Lo sviluppatore del popolare software program di crittografia dei file VeraCrypt afferma che Microsoft ha bloccato l’accesso all’account utilizzato per inviare aggiornamenti agli utenti Home windows e ha avvertito che chiunque crittografi i propri PC con il suo software program potrebbe presto affrontare problemi di accesso ai propri pc.
Lo sviluppatore di VeraCrypt Mounir Idrassi ha detto un post on-line il 30 marzo Microsoft “ha chiuso l’account che ho utilizzato per anni per firmare i driver Home windows e il bootloader” e ha affermato di non aver ricevuto alcuna spiegazione o possibilità di ricorrere in appello contro la decisione.
Idrassi, con sede in Giappone, ha detto di aver tentato di contattare Microsoft, ma di non essere riuscito a raggiungere un essere umano. Poiché Microsoft richiede agli account sviluppatore come il suo di verificare nuovamente la sicurezza del proprio software program, Idrassi ha affermato che molti dispositivi che eseguono VeraCrypt presto non saranno in grado di avviarsi se il problema non viene risolto.
Un portavoce di Microsoft non ha commentato immediatamente quando è stato raggiunto da TechCrunch.
VeraCrypt è un software program di crittografia open supply ampiamente utilizzato che consente agli utenti di codificare i file sui propri pc con crittografia protetta da password o di crittografare l’intero sistema operativo del pc e i dati dell’utente da attacchi pre-avvio. L’ultima versione del software program VeraCrypt per gli utenti Home windows, pubblicato nel maggio 2025mostra che il file di installazione del software program ha quasi un milione di obtain dal suo rilascio.
La situazione evidenzia come le aziende tecnologiche detengano ancora un potere considerevole sulle app distribuite sulle loro piattaforme e i rischi che gli utenti corrono quando si affidano a terzi per mantenere un account, che può essere revocato in base a regole che possono cambiare in qualsiasi momento.
Nel caso di Idrassi, ha affermato di essere in grado di inviare nuovi aggiornamenti agli utenti Linux e macOS senza ostacoli, ma la maggior parte dei suoi utenti che utilizzano Home windows attualmente non possono ricevere aggiornamenti.
“Per gli utenti interessati, non c’è nulla di speciale da fare per ora poiché VeraCrypt continuerà a funzionare e non sono stati identificati problemi di sicurezza al momento”, ha dichiarato mercoledì a TechCrunch.

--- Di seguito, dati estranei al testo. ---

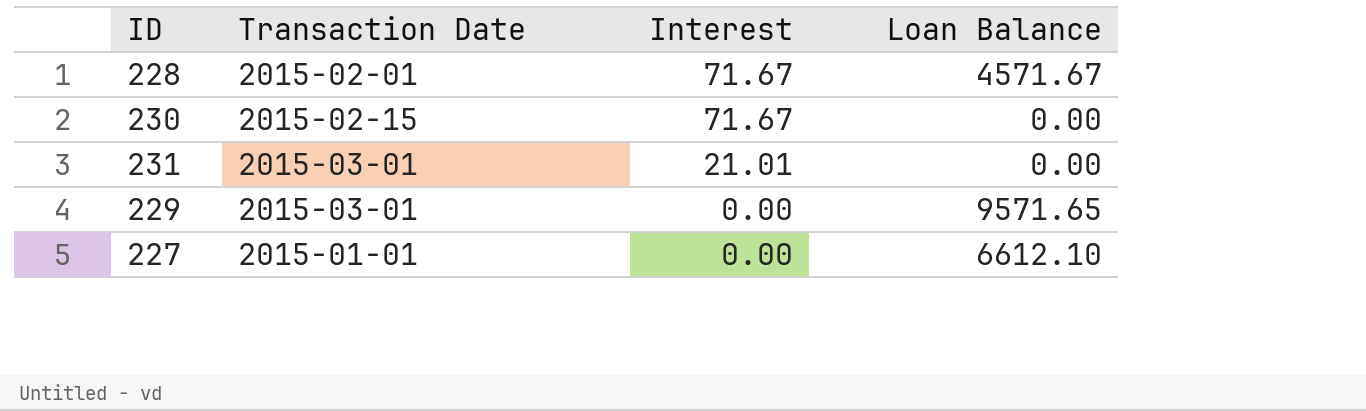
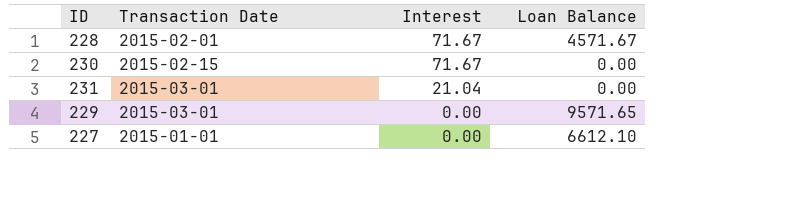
231 | Interest: 21.01 -> 21.04

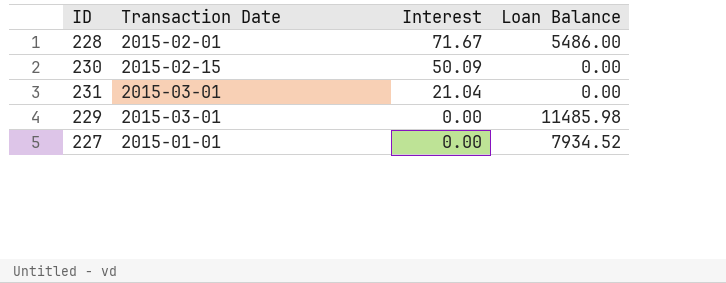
228 | Loan Balance: 4571.67 -> 5486.00
230 | Interest: 71.67 -> 50.09
229 | Loan Balance: 9571.65 -> 11485.98
227 | Loan Balance: 6612.10 -> 7934.52

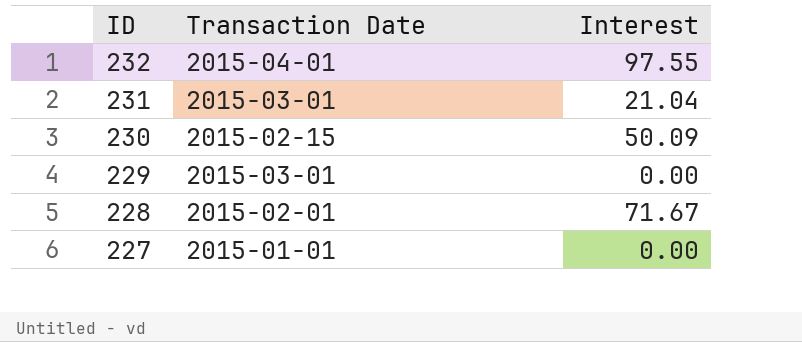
row order: Interest descending -> ID descending
column Loan Balance | position: 4 -> none
row 232: none -> 2015-04-01 | 97.55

Idrassi ha avvertito che gli utenti che hanno abilitato la crittografia del sistema, che codifica l’intero sistema operativo dal caricamento a meno che l’utente non abbia le password, potrebbero riscontrare problemi di avvio con i loro pc a partire da pochi mesi, circa fine giugno.
Ha detto che Microsoft revocherà presto l’autorità di certificazione utilizzata per firmare digitalmente il suo software program VeraCrypt, un processo che gli sviluppatori seguono per impedire agli hacker di manomettere il loro software program.

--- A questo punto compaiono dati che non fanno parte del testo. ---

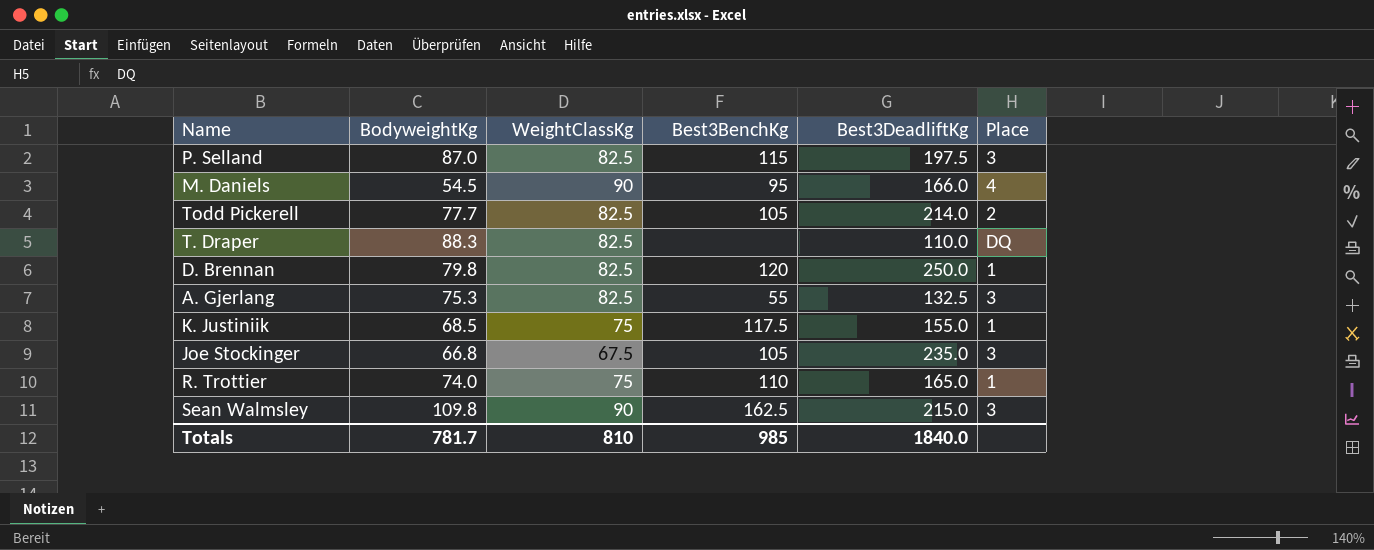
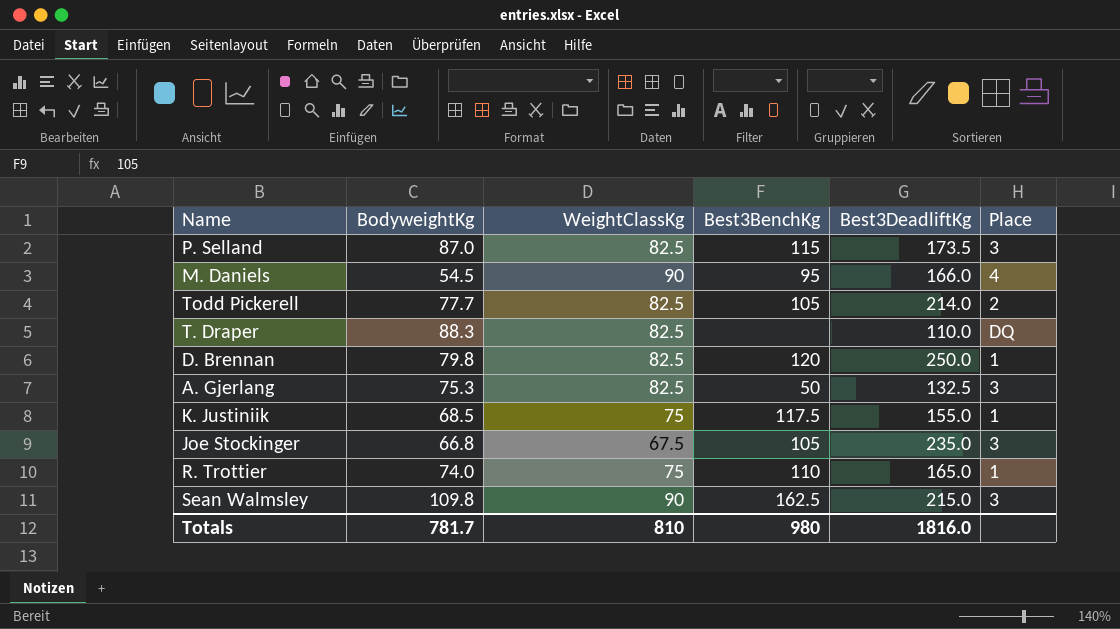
P. Selland | Best3DeadliftKg: 197.5 -> 173.5
A. Gjerlang | Best3BenchKg: 55 -> 50
Totals | Best3BenchKg: 985 -> 980
Totals | Best3DeadliftKg: 1840.0 -> 1816.0

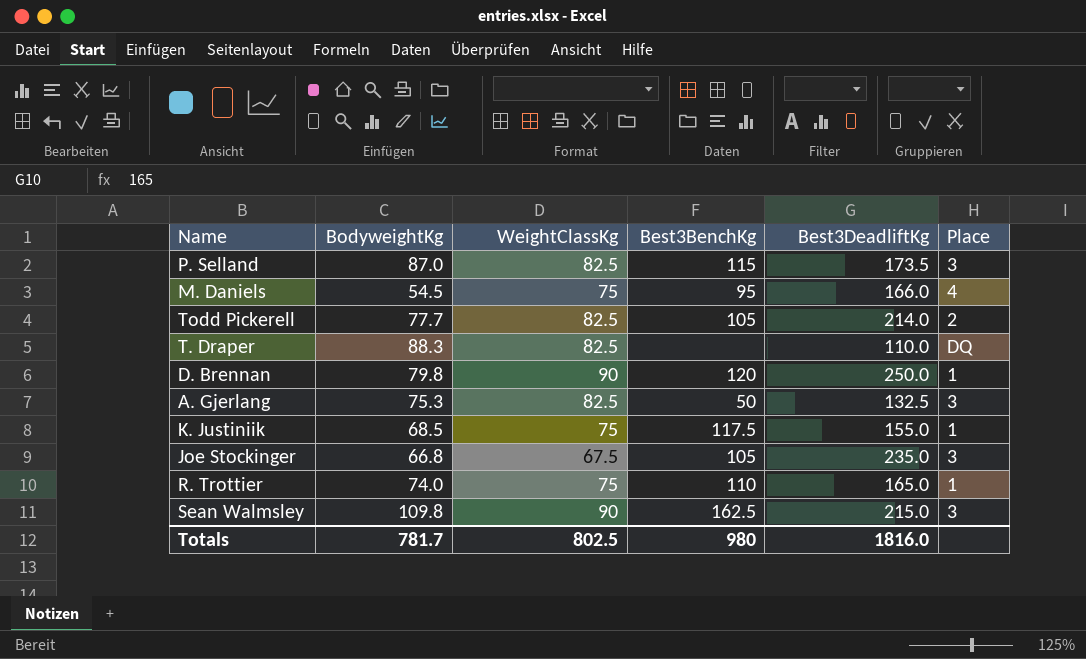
M. Daniels | WeightClassKg: 90 -> 75
D. Brennan | WeightClassKg: 82.5 -> 90
Totals | WeightClassKg: 810 -> 802.5

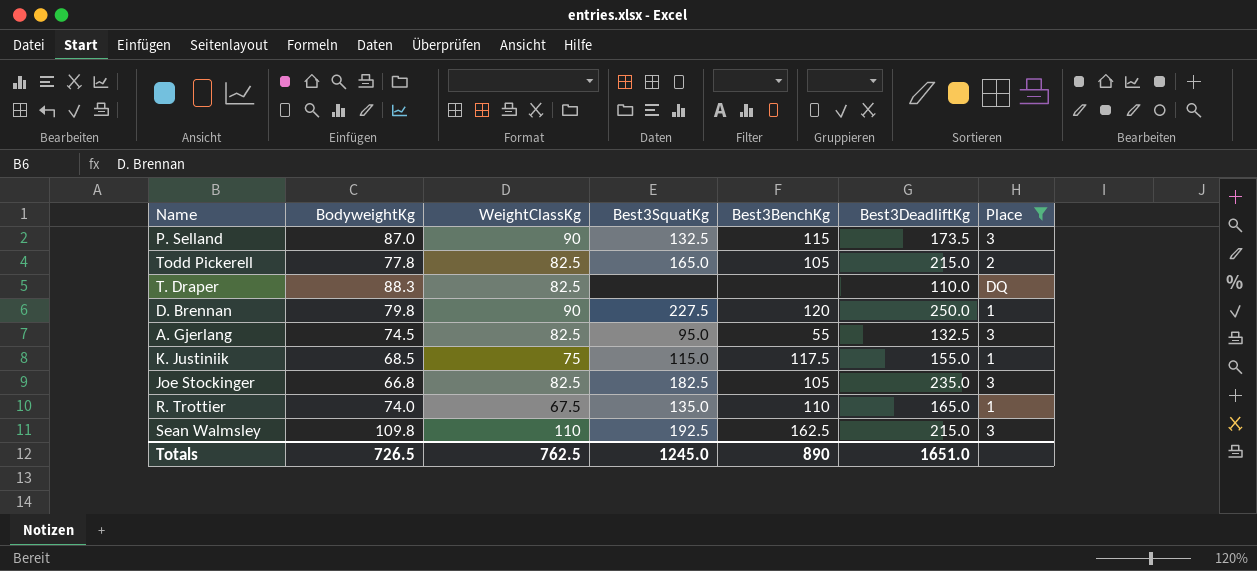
filter: none -> Place != 4
column Best3SquatKg | position: none -> 4
P. Selland | WeightClassKg: 82.5 -> 90
Todd Pickerell | BodyweightKg: 77.7 -> 77.8
Todd Pickerell | Best3DeadliftKg: 214.0 -> 215.0
A. Gjerlang | BodyweightKg: 75.3 -> 74.5
A. Gjerlang | Best3BenchKg: 50 -> 55
Joe Stockinger | WeightClassKg: 67.5 -> 82.5
R. Trottier | WeightClassKg: 75 -> 67.5
Sean Walmsley | WeightClassKg: 90 -> 110
Totals | BodyweightKg: 781.7 -> 726.5
Totals | WeightClassKg: 802.5 -> 762.5
Totals | Best3BenchKg: 980 -> 890
Totals | Best3DeadliftKg: 1816.0 -> 1651.0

“Gli utenti che hanno abilitato la crittografia del sistema con VeraCrypt potrebbero riscontrare problemi di avvio dopo luglio 2026 perché Microsoft revocherà la [certificate authority] che è stato utilizzato per firmare il bootloader VeraCrypt “, ha affermato Idrassi. “Affinché i bootloader continuino a funzionare, è necessario utilizzare una nuova CA Microsoft.”
Senza accesso all’account Microsoft utilizzato per l’invio degli aggiornamenti software program, “non potrò applicare la nuova firma richiesta a VeraCrypt, rendendo impossibile l’avvio.”
“Se il problema non viene risolto entro quella information, significherebbe essenzialmente una condanna a morte per VeraCrypt”, ha detto Idrassi a TechCrunch.
Questo è l’ultimo esempio di aziende che chiudono automaticamente gli account on-line. All’inizio di quest’anno, lo sviluppatore Paris Buttfield-Addison lo period bloccato fuori dal proprio account Apple dopo aver riscattato quella che credono essere una carta regalo fraudolenta venduta loro da un grande rivenditore.
Buttfield-Addison è riuscita a ripristinare il proprio account dopo che la notizia del divieto del proprio account è diventata virale.